[Structured diff data]
-- Opening Marker --

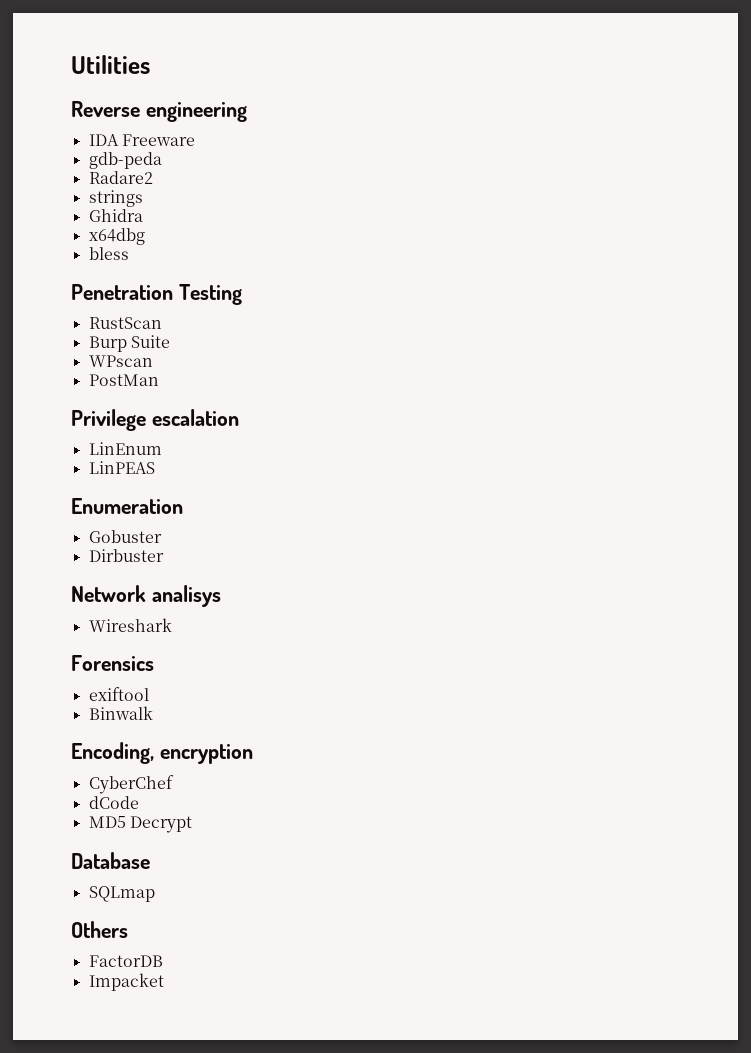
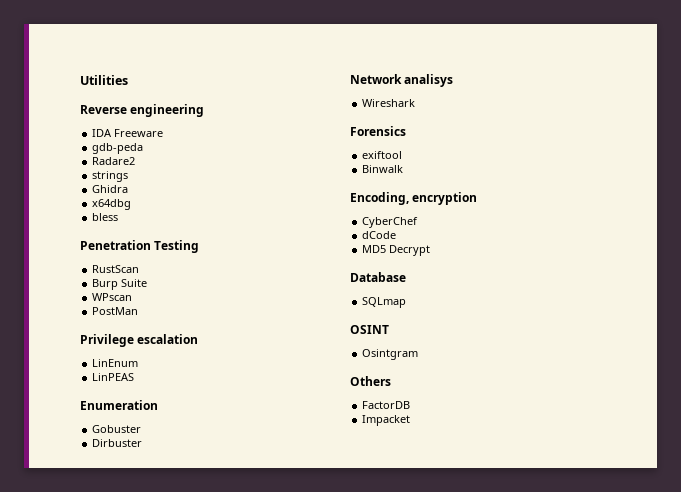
+ OSINT
+ Osintgram

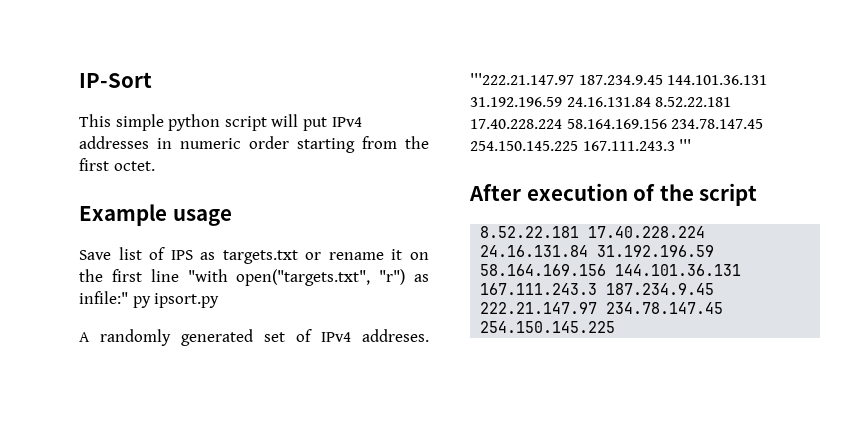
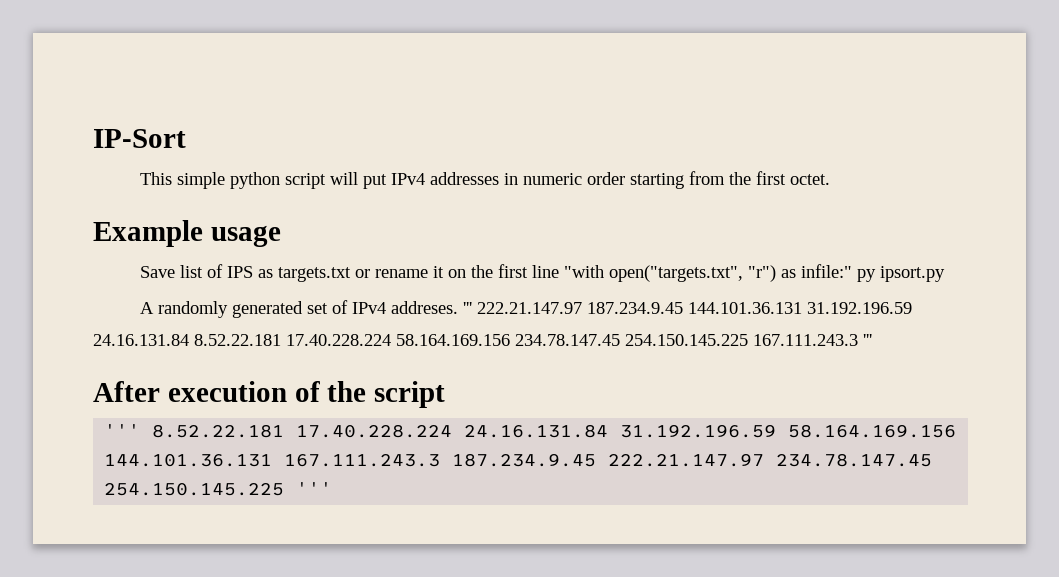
- '''222.21.147.97 187.234.9.45 144.101.36.131 31.192.196.59 24.16.131.84 8.52.22.181 17.40.228.224 58.164.169.156 234.78.147.45 254.150.145.225 167.111.243.3 '''
+ ''' 222.21.147.97 187.234.9.45 144.101.36.131 31.192.196.59 24.16.131.84 8.52.22.181 17.40.228.224 58.164.169.156 234.78.147.45 254.150.145.225 167.111.243.3 '''
- 8.52.22.181 17.40.228.224 24.16.131.84 31.192.196.59 58.164.169.156 144.101.36.131 167.111.243.3 187.234.9.45 222.21.147.97 234.78.147.45 254.150.145.225
+ ''' 8.52.22.181 17.40.228.224 24.16.131.84 31.192.196.59 58.164.169.156 144.101.36.131 167.111.243.3 187.234.9.45 222.21.147.97 234.78.147.45 254.150.145.225 '''

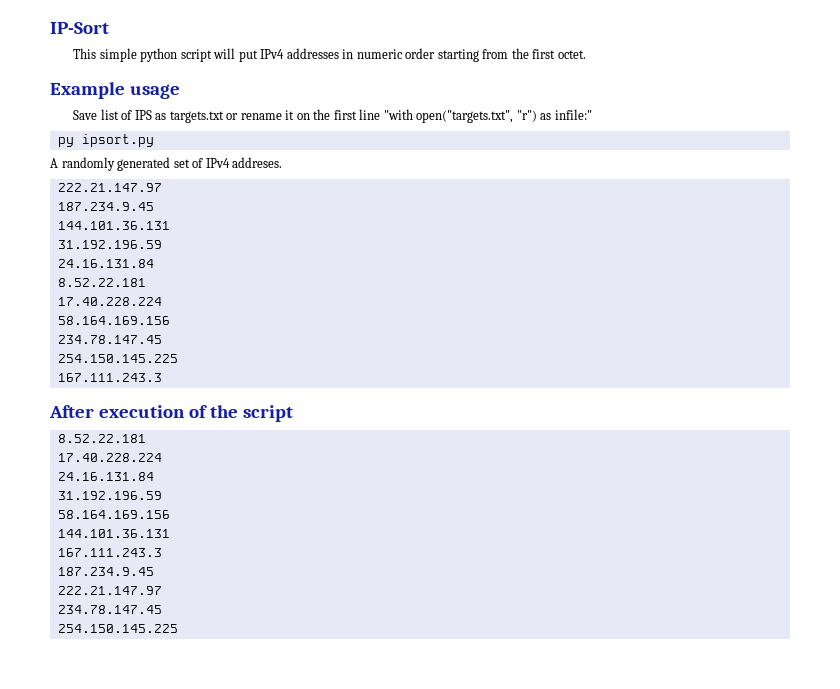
- Save list of IPS as targets.txt or rename it on the first line "with open("targets.txt", "r") as infile:" py ipsort.py
+ Save list of IPS as targets.txt or rename it on the first line "with open("targets.txt", "r") as infile:"
+ py ipsort.py
- A randomly generated set of IPv4 addreses. ''' 222.21.147.97 187.234.9.45 144.101.36.131 31.192.196.59 24.16.131.84 8.52.22.181 17.40.228.224 58.164.169.156 234.78.147.45 254.150.145.225 167.111.243.3 '''
+ A randomly generated set of IPv4 addreses.
+ 222.21.147.97
+ 187.234.9.45
+ 144.101.36.131
+ 31.192.196.59
+ 24.16.131.84
+ 8.52.22.181
+ 17.40.228.224
+ 58.164.169.156
+ 234.78.147.45
+ 254.150.145.225
+ 167.111.243.3
  After execution of the script
- ''' 8.52.22.181 17.40.228.224 24.16.131.84 31.192.196.59 58.164.169.156 144.101.36.131 167.111.243.3 187.234.9.45 222.21.147.97 234.78.147.45 254.150.145.225 '''
+ 8.52.22.181
+ 17.40.228.224
+ 24.16.131.84
+ 31.192.196.59
+ 58.164.169.156
+ 144.101.36.131
+ 167.111.243.3
+ 187.234.9.45
+ 222.21.147.97
+ 234.78.147.45
+ 254.150.145.225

-- Closing Marker --

Omitting the images, transcribe every record exactly.

* [Response area]
+ OSINT
+ Osintgram

- '''222.21.147.97 187.234.9.45 144.101.36.131 31.192.196.59 24.16.131.84 8.52.22.181 17.40.228.224 58.164.169.156 234.78.147.45 254.150.145.225 167.111.243.3 '''
+ ''' 222.21.147.97 187.234.9.45 144.101.36.131 31.192.196.59 24.16.131.84 8.52.22.181 17.40.228.224 58.164.169.156 234.78.147.45 254.150.145.225 167.111.243.3 '''
- 8.52.22.181 17.40.228.224 24.16.131.84 31.192.196.59 58.164.169.156 144.101.36.131 167.111.243.3 187.234.9.45 222.21.147.97 234.78.147.45 254.150.145.225
+ ''' 8.52.22.181 17.40.228.224 24.16.131.84 31.192.196.59 58.164.169.156 144.101.36.131 167.111.243.3 187.234.9.45 222.21.147.97 234.78.147.45 254.150.145.225 '''

- Save list of IPS as targets.txt or rename it on the first line "with open("targets.txt", "r") as infile:" py ipsort.py
+ Save list of IPS as targets.txt or rename it on the first line "with open("targets.txt", "r") as infile:"
+ py ipsort.py
- A randomly generated set of IPv4 addreses. ''' 222.21.147.97 187.234.9.45 144.101.36.131 31.192.196.59 24.16.131.84 8.52.22.181 17.40.228.224 58.164.169.156 234.78.147.45 254.150.145.225 167.111.243.3 '''
+ A randomly generated set of IPv4 addreses.
+ 222.21.147.97
+ 187.234.9.45
+ 144.101.36.131
+ 31.192.196.59
+ 24.16.131.84
+ 8.52.22.181
+ 17.40.228.224
+ 58.164.169.156
+ 234.78.147.45
+ 254.150.145.225
+ 167.111.243.3
  After execution of the script
- ''' 8.52.22.181 17.40.228.224 24.16.131.84 31.192.196.59 58.164.169.156 144.101.36.131 167.111.243.3 187.234.9.45 222.21.147.97 234.78.147.45 254.150.145.225 '''
+ 8.52.22.181
+ 17.40.228.224
+ 24.16.131.84
+ 31.192.196.59
+ 58.164.169.156
+ 144.101.36.131
+ 167.111.243.3
+ 187.234.9.45
+ 222.21.147.97
+ 234.78.147.45
+ 254.150.145.225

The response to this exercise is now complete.